[Opening INPUT MATERIAL section]

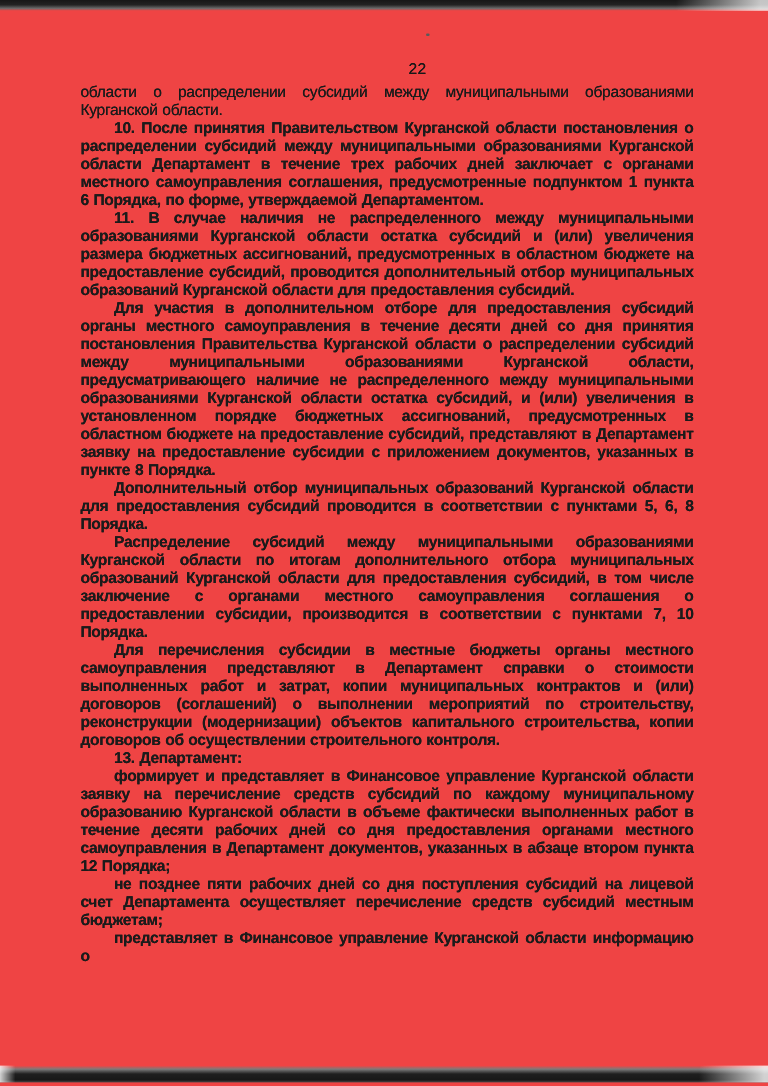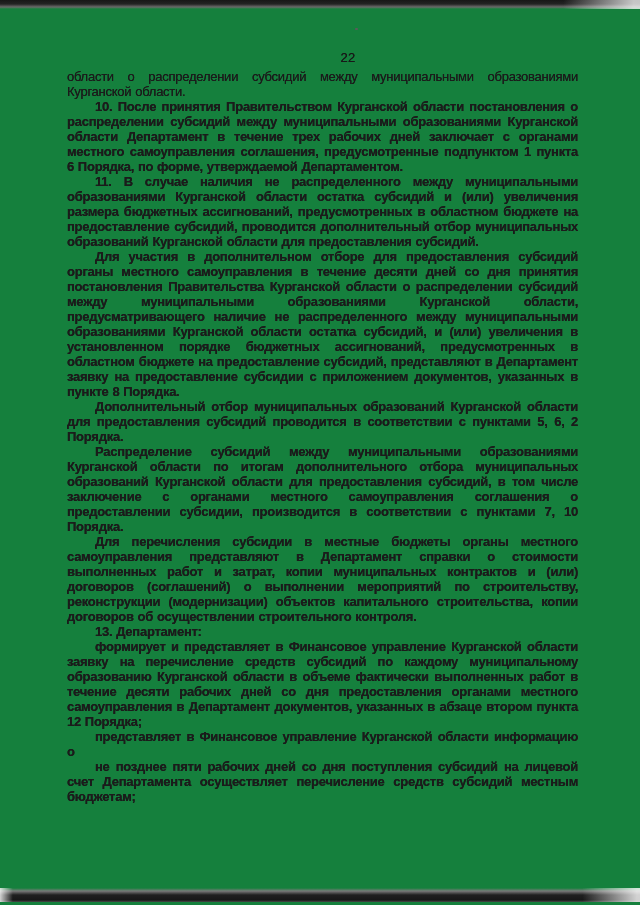"22" .page { background: #15803d -> #ef4444 }
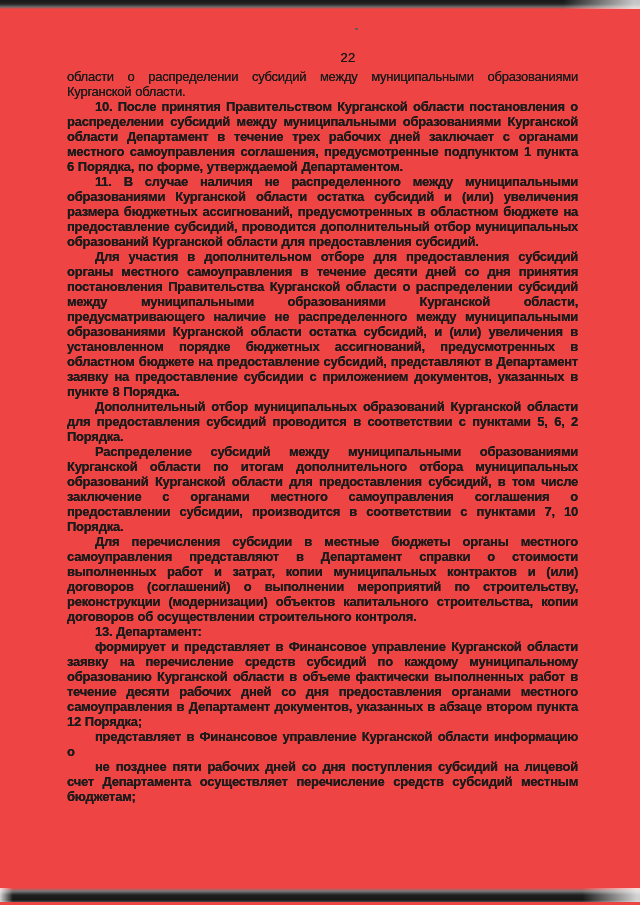"Дополнительный отбор муниципальных" p.para { text: 2 -> 8 }
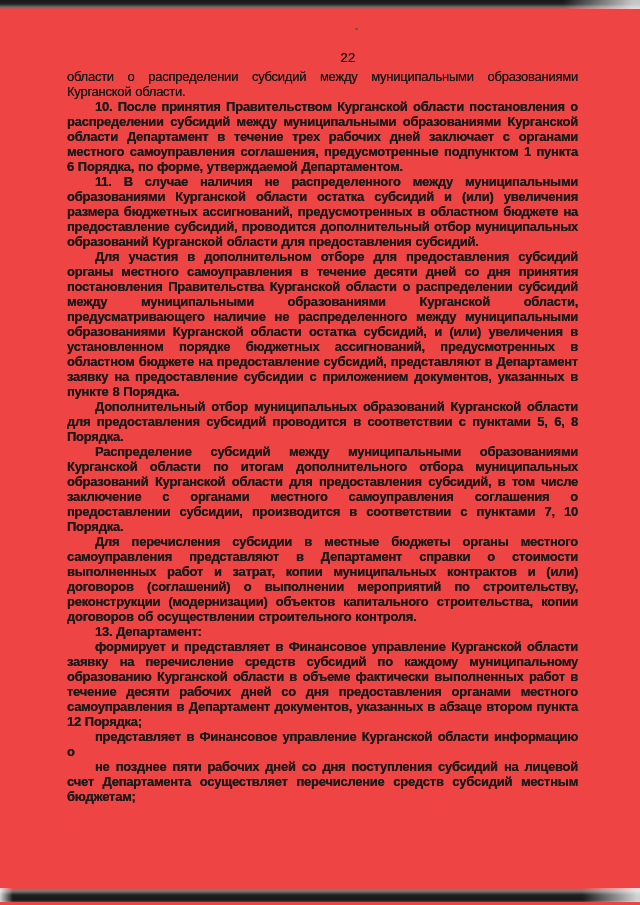"представляет в Финансовое управление" p.para { order: before "не позднее пяти рабочих дней" -> after "не позднее пяти рабочих дней" }
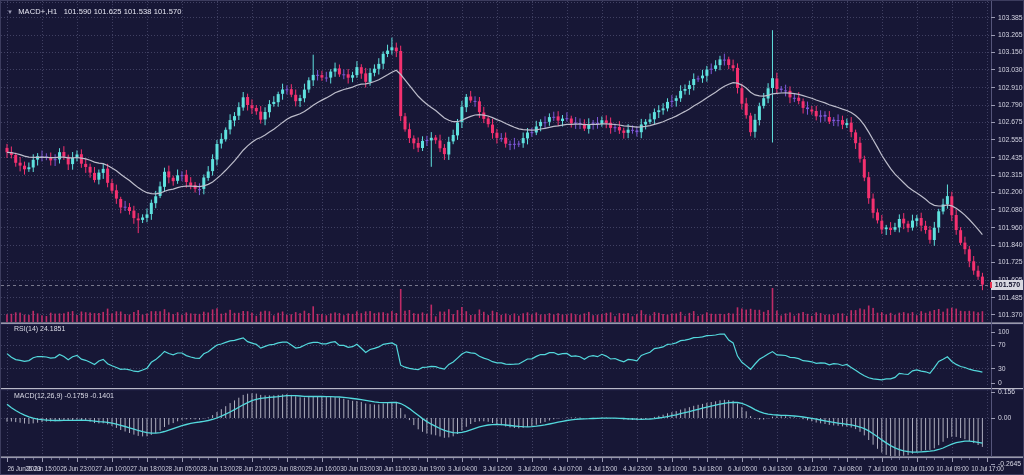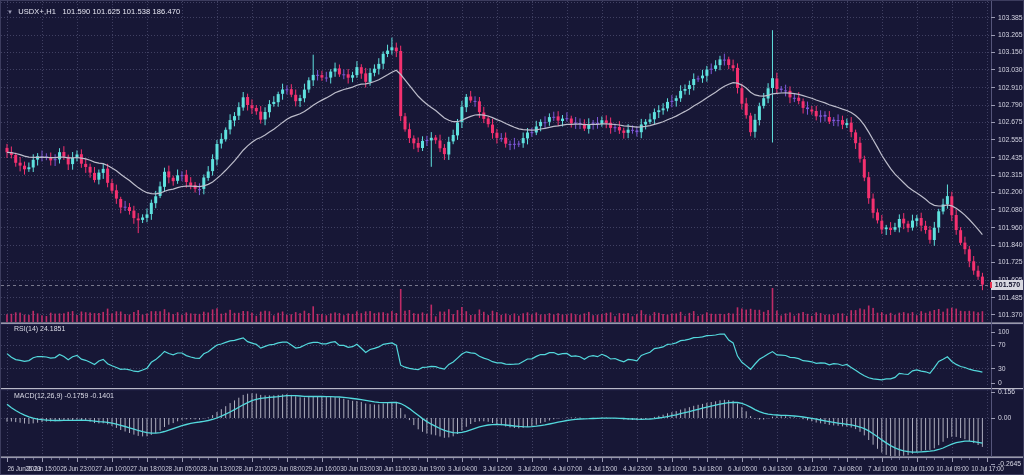"USDX+,H1" span { text: USDX+,H1 -> MACD+,H1 }
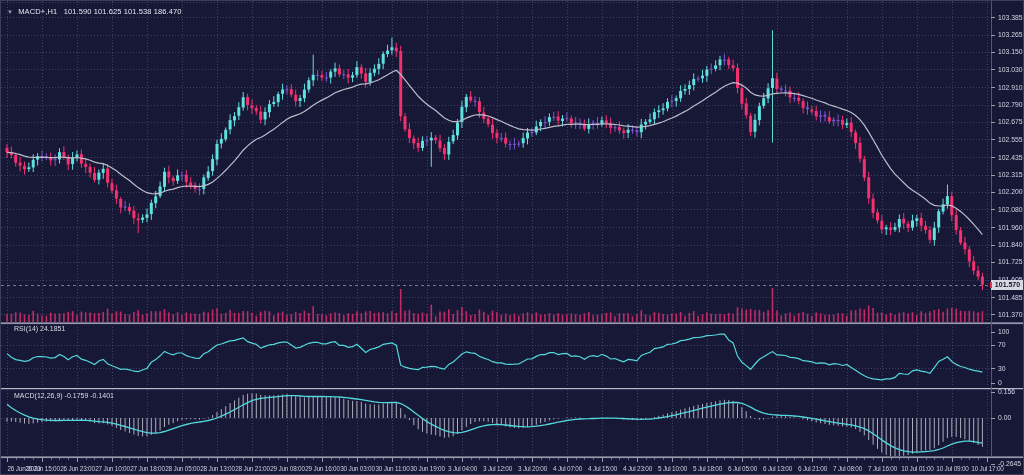"101.590 101.625 101.538 186.470" span { text: 101.590 101.625 101.538 186.470 -> 101.590 101.625 101.538 101.570 }
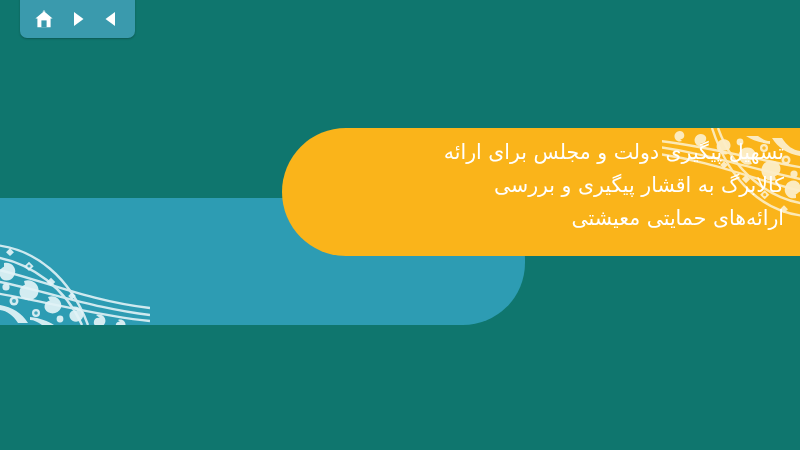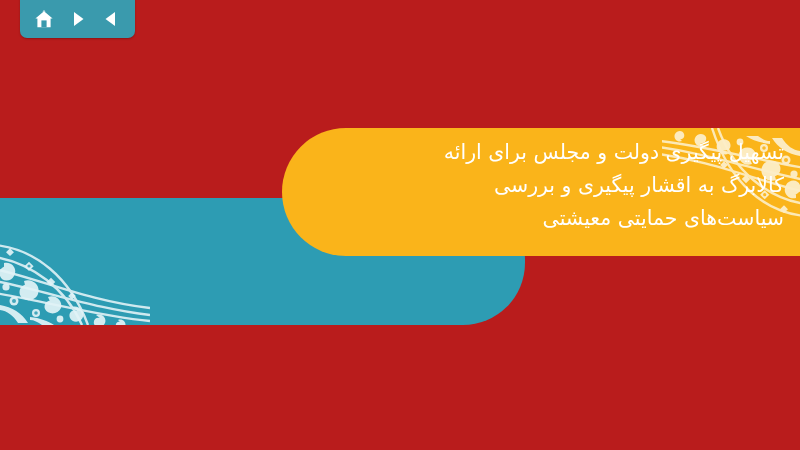"تسهیل پیگیری دولت و مجلس" .stage { background: #b91c1c -> #0f766e }
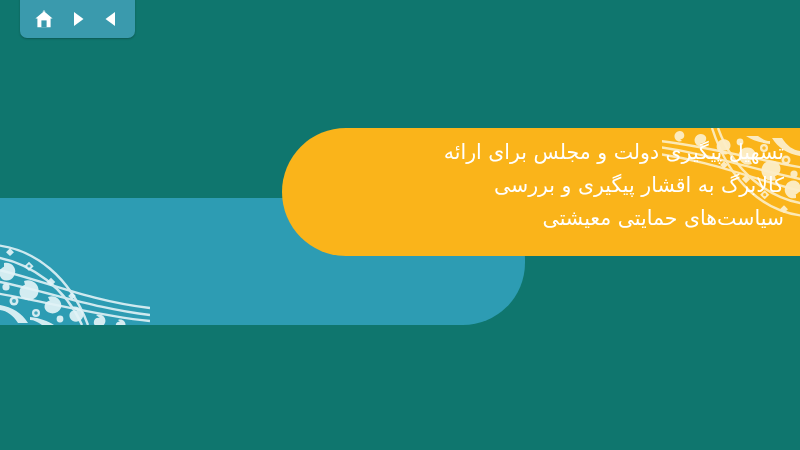"سیاست‌های حمایتی معیشتی" div.title-line { text: سیاست -> ارائه }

[Closing INPUT MATERIAL section]

• **WHAT YOU ARE ASKED TO DO**
Starting at the first line of the records and stopping after the line with "text: USDX+,H1 ->", copy each line exactly; pictures stay out.

• **EXERCISE RESULT**
"22" .page { background: #15803d -> #ef4444 }
"Дополнительный отбор муниципальных" p.para { text: 2 -> 8 }
"представляет в Финансовое управление" p.para { order: before "не позднее пяти рабочих дней" -> after "не позднее пяти рабочих дней" }
"USDX+,H1" span { text: USDX+,H1 -> MACD+,H1 }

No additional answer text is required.